Research by City of London-based law firm RPC for the year ending 31 March 2019 found that the Premier League brought 36 claims before the UK High Court – the same number as in the previous 12 months.
In addition, the Performance Rights Society was the second most active user, bringing 25 claims, with Sky PLC and Phonographic Performance Limited (PPL) who brought eight and six claims respectively, registering the fifth and seventh most claims.
The law firm explained that a large number of these claims were brought against the operators of pubs and bars who were alleged to have shown football matches or played recorded music without permission to do so.
RPC explained that more powerful “live blocking” orders to prevent people viewing content illegally are now being used off the back of a case involving the Premier League in July 2017, requiring internet service providers to use live blocking technology to tackle illegal streams of its matches.
After shutting down 200,000 illegal streams during the 2017-18 season, the Premier League obtained an extension to the High Court’s order for the 2018-19 season.
“The responsibility of combating illegal streaming is changing hands – the onus increasingly lies with internet providers, which have been ordered to stop streams at their source,” RPC partner Ben Mark added.
“It could be that the success of the Premier League’s live blocking order opens the floodgates for other rights holders to use the same tactic.”
As a result, more rights holders have used similar orders to help them prevent copyright including UEFA, which obtained a court order requiring BT to block illegal streams of Champions League and Europa League matches during the 2018-19 season.
Concerted public effort
Rights holders Sky, BT and Amazon – which collectively paid £5.13bn for rights to televise a combined 200 Premier League matches from the upcoming season – are becoming increasingly vigilant in stamping out illegal streams according to RPC.

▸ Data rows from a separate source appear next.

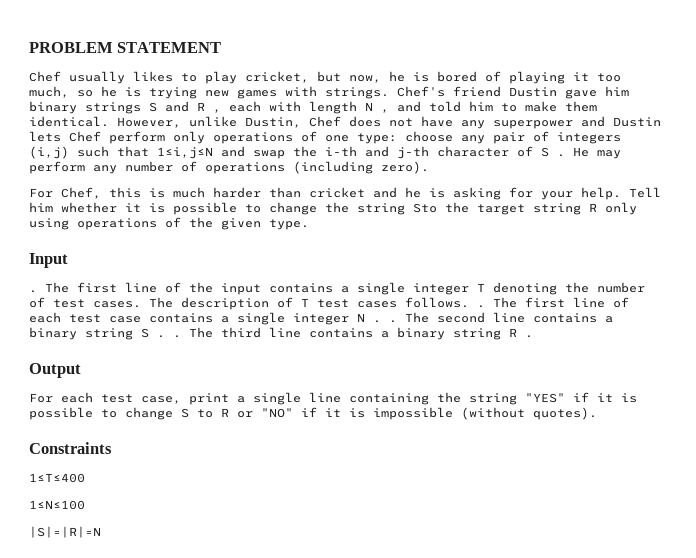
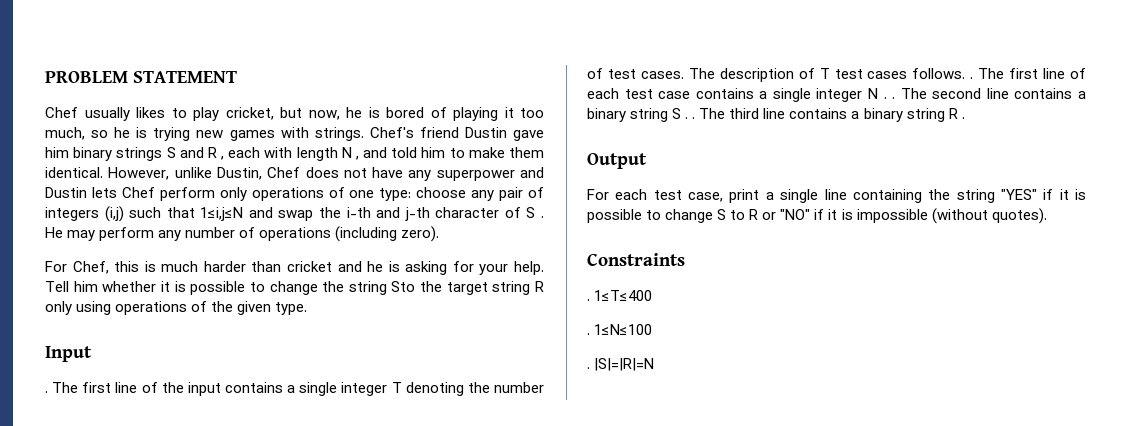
  Constraints
- 1≤T≤400
- 1≤N≤100
- |S|=|R|=N
+ . 1≤T≤400
+ . 1≤N≤100
+ . |S|=|R|=N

As reported by The Morning Advertiser on 3 June, courts demanded three licensees each pay £10,000 in damages for illegally screening Sky Sports programming in their premises, while sales of illegal streaming devices to more than 1,000 pubs, clubs and home landed three people in jail two months prior.
“Football authorities have made a concerted public effort to let illegal streamers know that they are on their case,” RPC partner Paul Joseph explained. “They will hope that those considering breaching copyright law will think twice before doing so.
“Rights holders will continue to use court action as a way of shutting out businesses who ‘steal’ their product for as long as is necessary. However, they will now hope that internet providers help them.
“The internet created huge, almost existential, challenges to business models of owners of music, films and other content so it’s not surprising that rights owners and bodies that represent them do all they can to protect their businesses.”